▶ _Dataset records_:
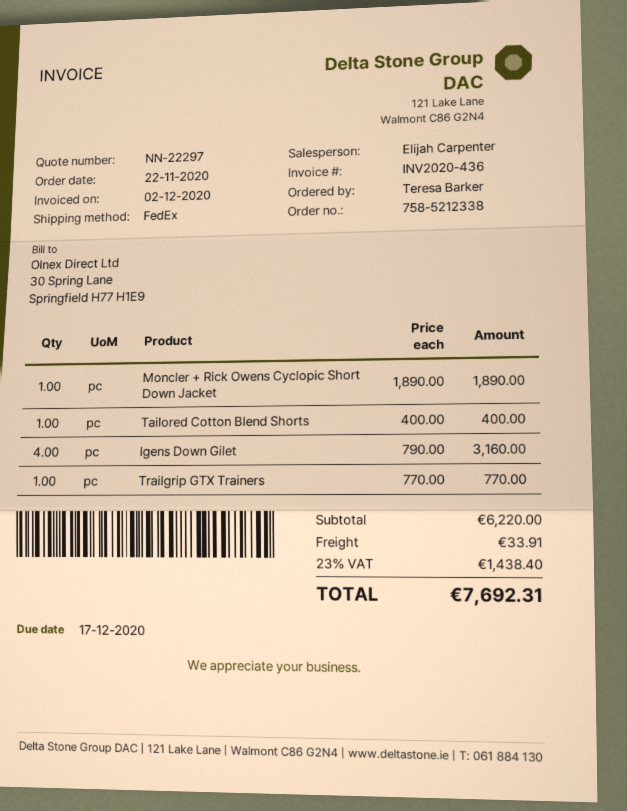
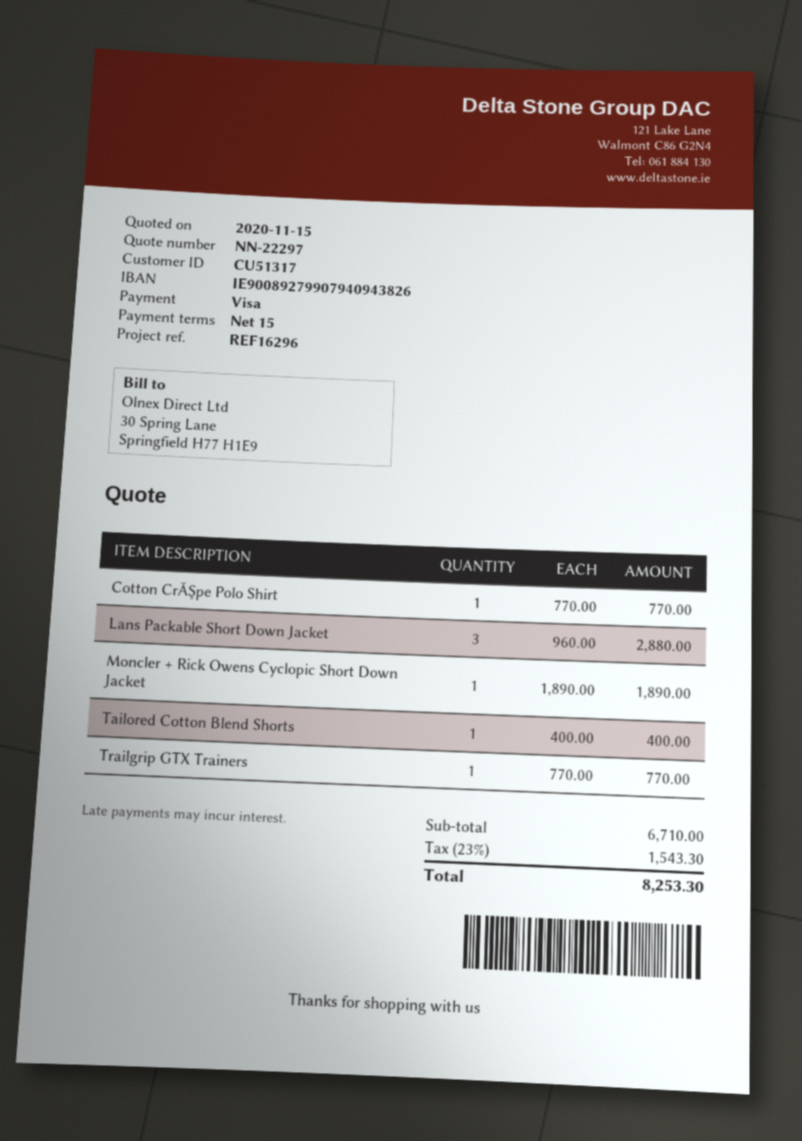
Igens Down Gilet: 4 x 790.00 = 3160.00 -> none
Cotton CrĂŞpe Polo Shirt: none -> 1 x 770.00 = 770.00
Lans Packable Short Down Jacket: none -> 3 x 960.00 = 2880.00
subtotal: 6220.00 -> 6710.00
shipping: 33.91 -> none
tax: 23% = 1438.40 -> 23% = 1543.30
total: 7692.31 -> 8253.30

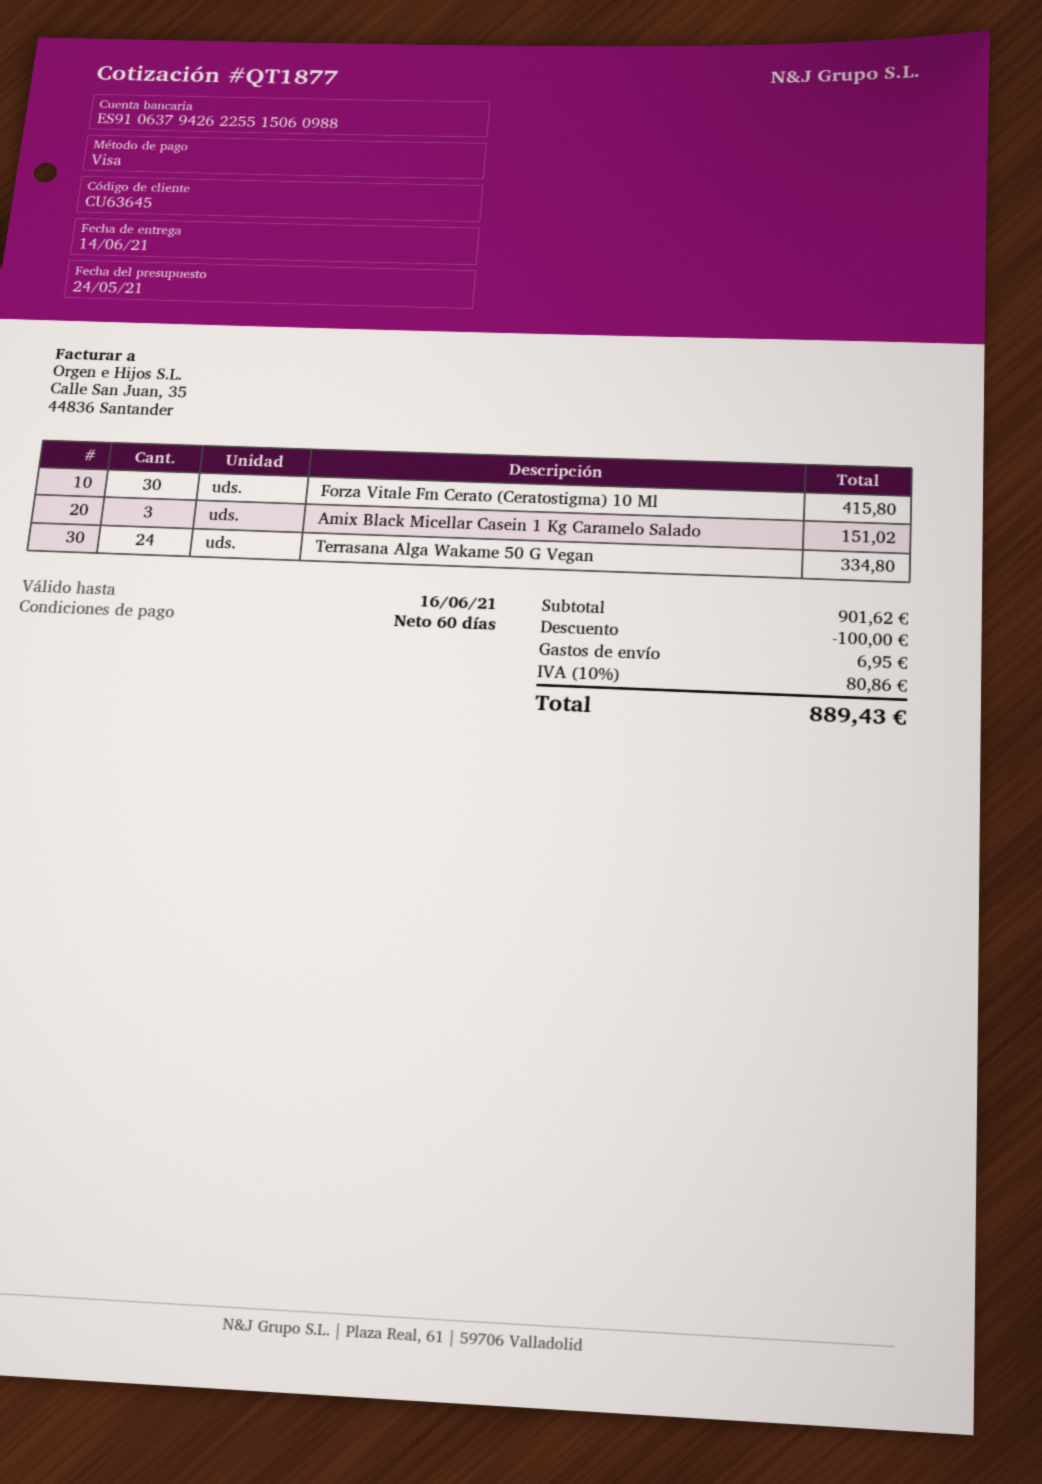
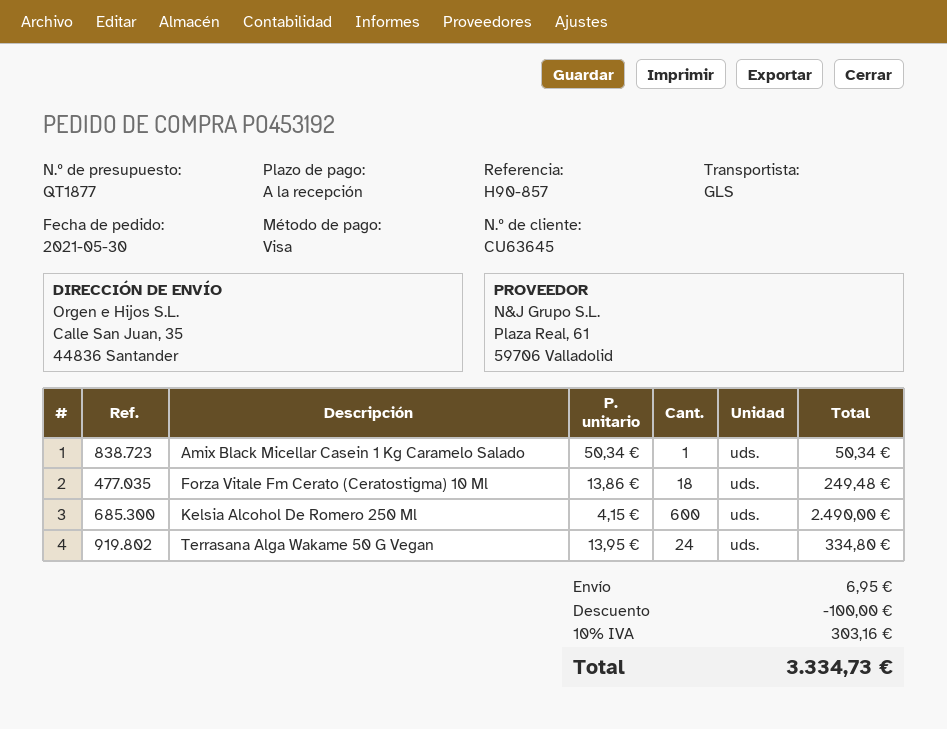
payment terms: 60 days -> on receipt
Forza Vitale Fm Cerato (Ceratostigma) 10 Ml: 30 for 415.80 -> 18 for 249.48
Amix Black Micellar Casein 1 Kg Caramelo Salado: 3 for 151.02 -> 1 for 50.34
Kelsia Alcohol De Romero 250 Ml: none -> 600 for 2490.00
tax: 10% = 80.86 -> 10% = 303.16
total: 889.43 -> 3334.73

▶ _Instructions to follow_:
When you retype the data above, match every line exactly and leave the pictures behind.

▶ _Solved exercise_:
Igens Down Gilet: 4 x 790.00 = 3160.00 -> none
Cotton CrĂŞpe Polo Shirt: none -> 1 x 770.00 = 770.00
Lans Packable Short Down Jacket: none -> 3 x 960.00 = 2880.00
subtotal: 6220.00 -> 6710.00
shipping: 33.91 -> none
tax: 23% = 1438.40 -> 23% = 1543.30
total: 7692.31 -> 8253.30

payment terms: 60 days -> on receipt
Forza Vitale Fm Cerato (Ceratostigma) 10 Ml: 30 for 415.80 -> 18 for 249.48
Amix Black Micellar Casein 1 Kg Caramelo Salado: 3 for 151.02 -> 1 for 50.34
Kelsia Alcohol De Romero 250 Ml: none -> 600 for 2490.00
tax: 10% = 80.86 -> 10% = 303.16
total: 889.43 -> 3334.73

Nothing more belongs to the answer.